_Data for processing_
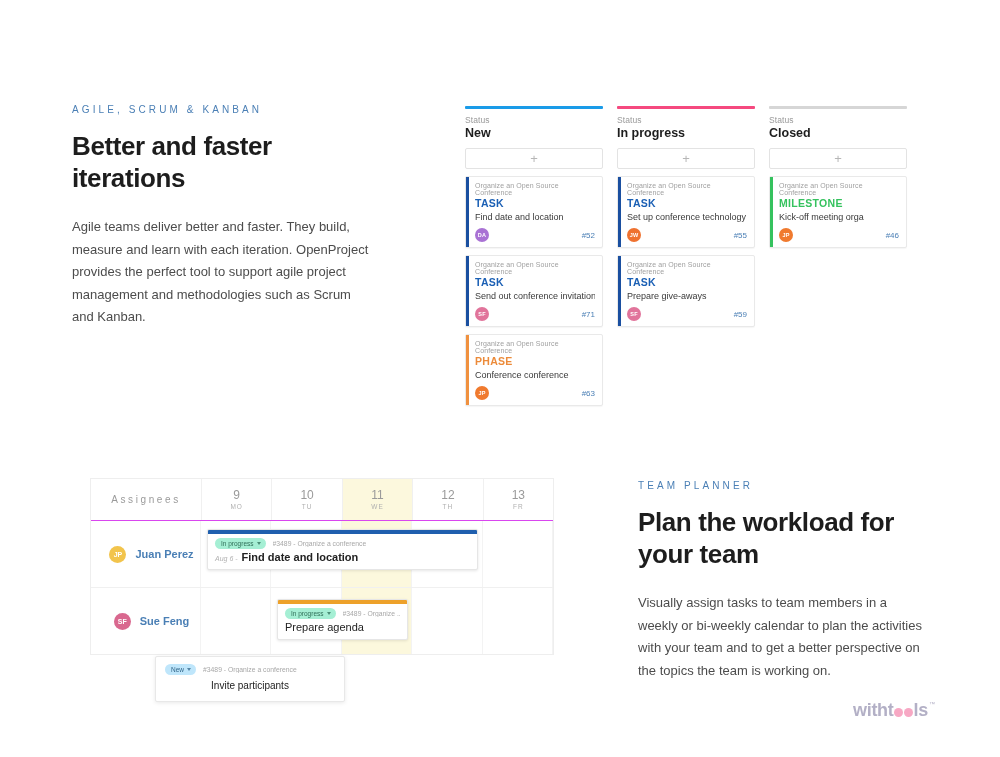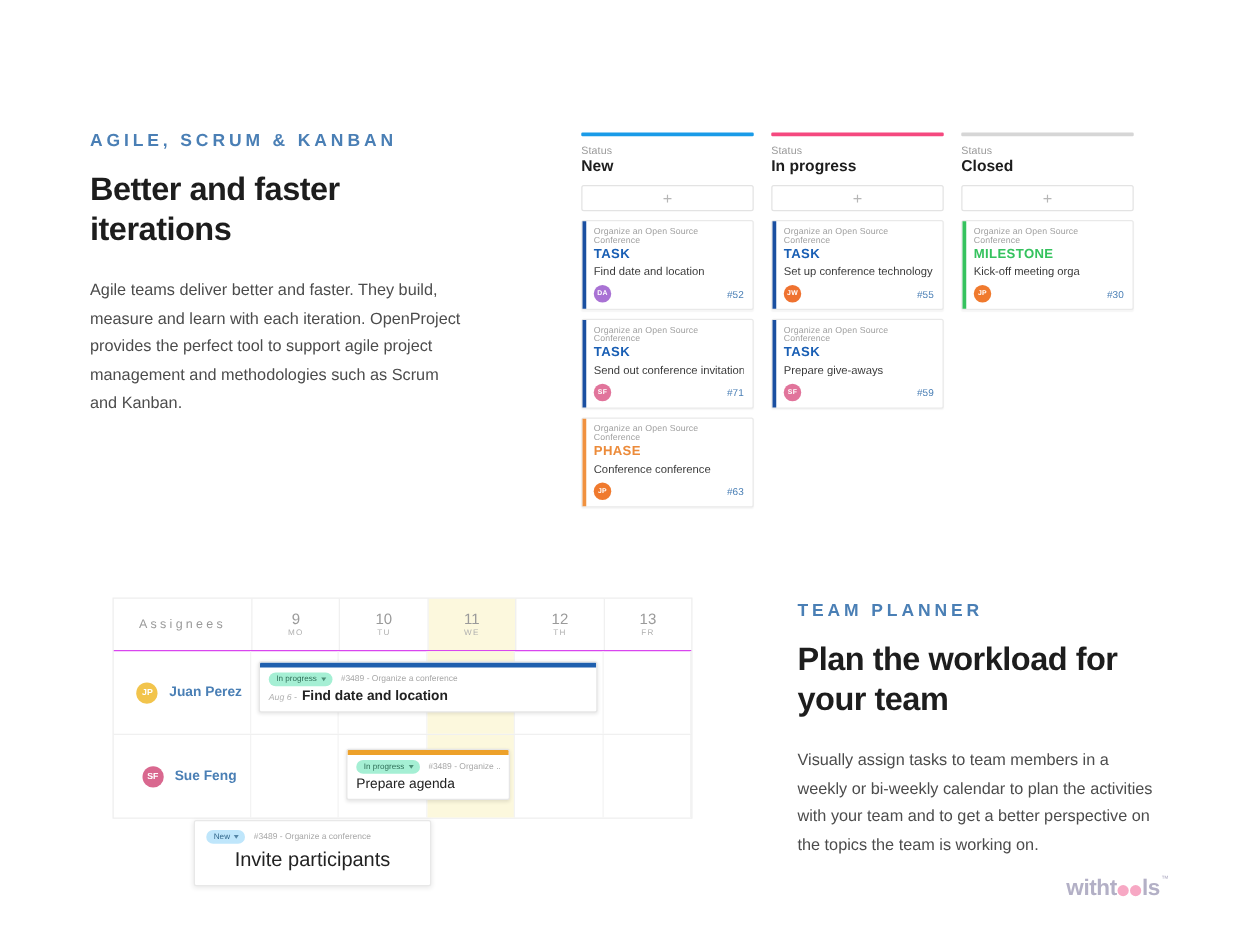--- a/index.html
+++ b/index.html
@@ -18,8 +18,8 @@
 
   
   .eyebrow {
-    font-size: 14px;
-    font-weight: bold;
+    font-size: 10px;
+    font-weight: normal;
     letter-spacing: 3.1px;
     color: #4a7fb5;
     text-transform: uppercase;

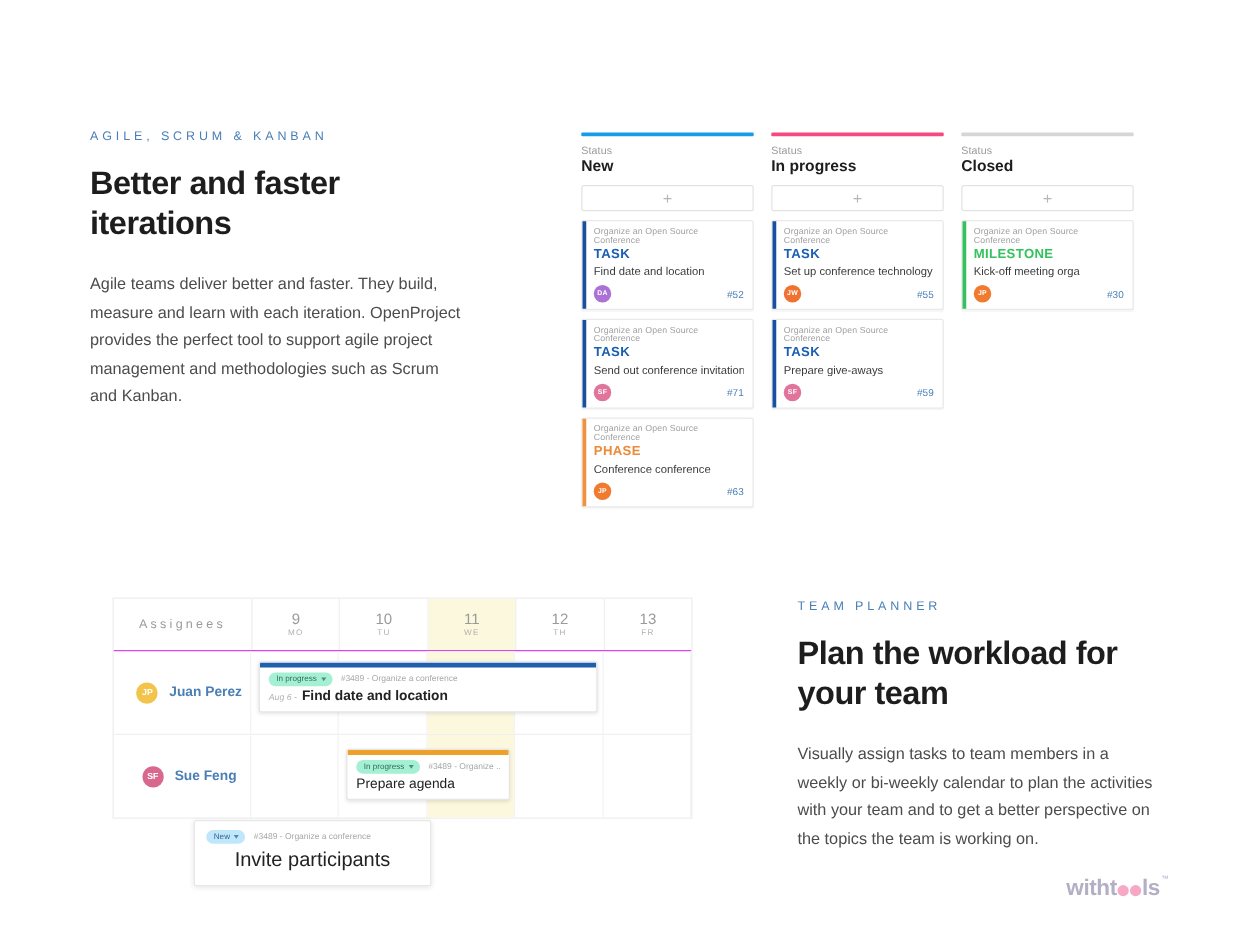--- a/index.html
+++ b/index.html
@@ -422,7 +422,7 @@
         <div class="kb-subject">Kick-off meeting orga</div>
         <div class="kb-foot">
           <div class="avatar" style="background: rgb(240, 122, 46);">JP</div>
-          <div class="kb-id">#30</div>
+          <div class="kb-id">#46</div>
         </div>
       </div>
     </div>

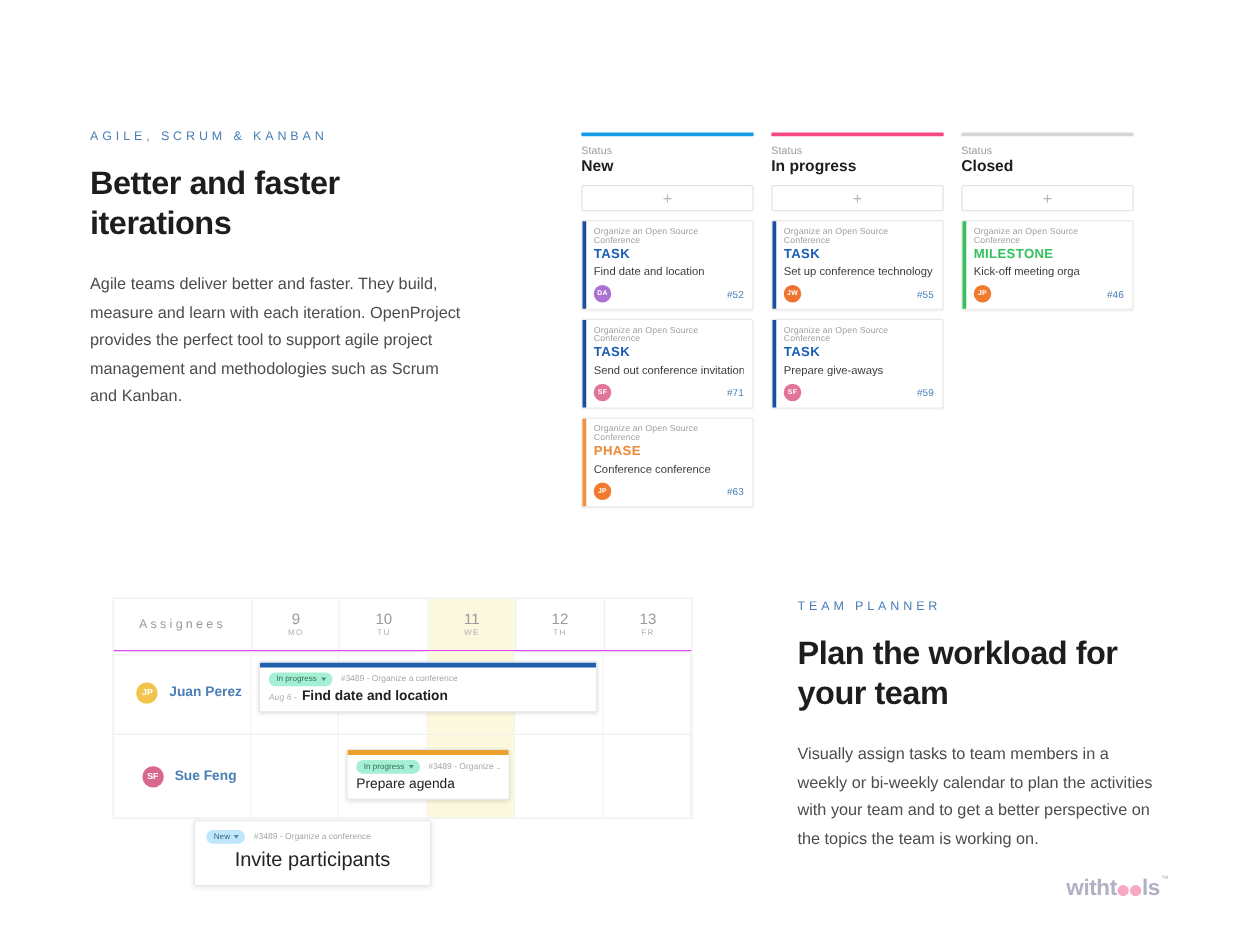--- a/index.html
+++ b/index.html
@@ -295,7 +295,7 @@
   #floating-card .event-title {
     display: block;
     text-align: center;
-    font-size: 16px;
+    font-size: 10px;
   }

_Task directions_
Copy only the lines in the listing that contain "size".

_Solution for this task_
-    font-size: 14px;
+    font-size: 10px;
-    font-size: 16px;
+    font-size: 10px;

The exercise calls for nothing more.